▶ _Task item_: Repeat the lines of the material below exactly, beginning at the one with "- Zudem finde" and stopping after the last.

══ Exercise materials ══

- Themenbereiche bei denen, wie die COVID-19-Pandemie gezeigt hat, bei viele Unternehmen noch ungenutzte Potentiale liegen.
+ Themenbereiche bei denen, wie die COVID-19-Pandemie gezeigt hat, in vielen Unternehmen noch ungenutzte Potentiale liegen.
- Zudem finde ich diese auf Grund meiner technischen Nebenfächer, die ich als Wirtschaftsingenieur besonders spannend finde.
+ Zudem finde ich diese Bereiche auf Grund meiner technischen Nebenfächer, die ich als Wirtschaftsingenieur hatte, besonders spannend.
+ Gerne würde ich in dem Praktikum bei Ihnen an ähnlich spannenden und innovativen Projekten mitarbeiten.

═══

▶ _Task output_:
- Zudem finde ich diese auf Grund meiner technischen Nebenfächer, die ich als Wirtschaftsingenieur besonders spannend finde.
+ Zudem finde ich diese Bereiche auf Grund meiner technischen Nebenfächer, die ich als Wirtschaftsingenieur hatte, besonders spannend.
+ Gerne würde ich in dem Praktikum bei Ihnen an ähnlich spannenden und innovativen Projekten mitarbeiten.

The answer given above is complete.